We study the Schlesinger system of partial differential equations in the case when the unknown matrices of arbitrary size $(p\times p)$ are triangular and the eigenvalues of each matrix form an arithmetic progression with a rational difference $q$, the same for all matrices. We show that such a system possesses a family of solutions expressed via periods of meromorphic differentials on the Riemann surfaces of superelliptic curves. We determine the values of the difference $q$, for which our solutions lead to explicit polynomial or rational solutions of the Schlesinger system.

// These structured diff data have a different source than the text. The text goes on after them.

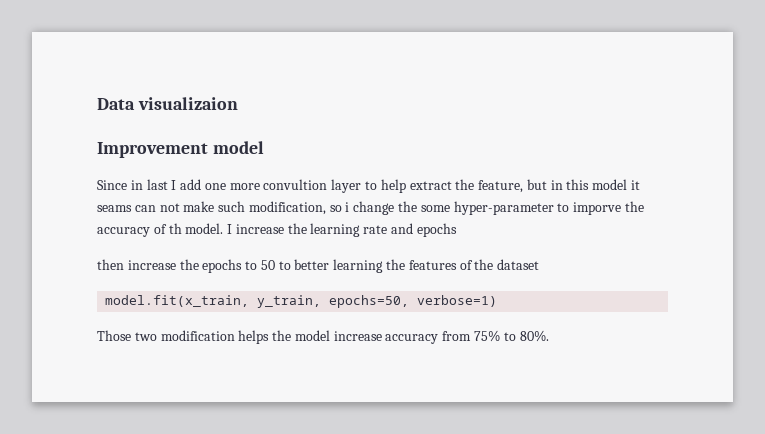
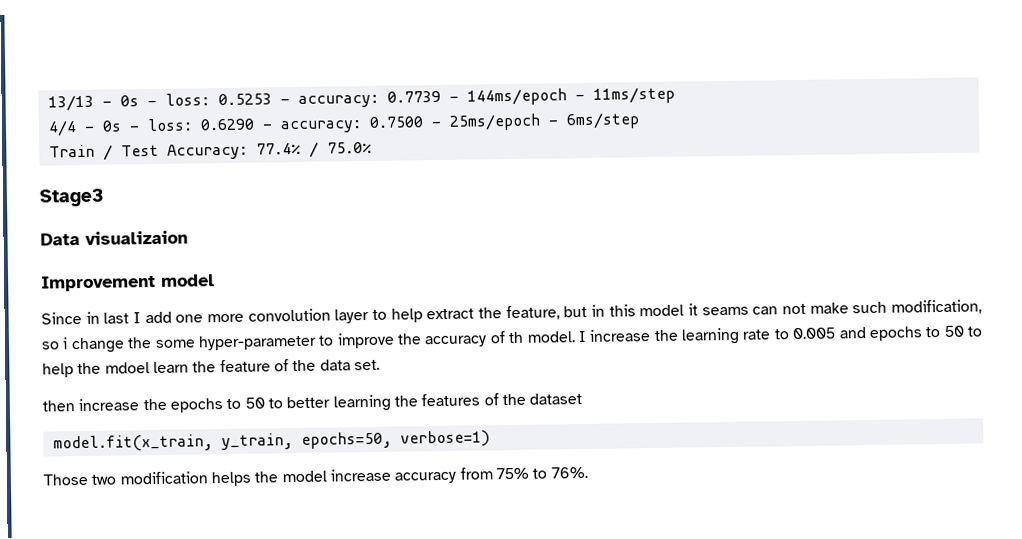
+ 13/13 - 0s - loss: 0.5253 - accuracy: 0.7739 - 144ms/epoch - 11ms/step
+ 4/4 - 0s - loss: 0.6290 - accuracy: 0.7500 - 25ms/epoch - 6ms/step
+ Train / Test Accuracy: 77.4% / 75.0%
+ Stage3
- Since in last I add one more convultion layer to help extract the feature, but in this model it seams can not make such modification, so i change the some hyper-parameter to imporve the accuracy of th model.
+ Since in last I add one more convolution layer to help extract the feature, but in this model it seams can not make such modification, so i change the some hyper-parameter to improve the accuracy of th model.
- I increase the learning rate and epochs
+ I increase the learning rate to 0.005 and epochs to 50 to help the mdoel learn the feature of the data set.
- Those two modification helps the model increase accuracy from 75% to 80%.
+ Those two modification helps the model increase accuracy from 75% to 76%.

As an application of the $(2\times 2)$-case, we obtain explicit sequences of rational solutions and of one-parameter families of rational solutions of Painlevé VI equations. Using similar methods, we provide algebraic solutions of particular Garnier systems.

我们研究了在任意大小的未知矩阵的情况下的施莱辛格偏微分方程组 $(磷\times 磷)$是三角形的，每个矩阵的特征值形成一个等差级数，有理差$q$，对所有矩阵都一样。我们表明，这样的系统拥有一系列通过超椭圆曲线黎曼曲面上的亚纯微分周期表示的解决方案。我们确定差值$q$，为此，我们的解决方案导致了Schlesinger系统的显式多项式或有理解。作为应用$(2\times 2)$情况下，我们获得PainlevéVI方程的有理解和一参数族有理解的显式序列。使用类似的方法，我们提供特定卡尼尔系统的代数解。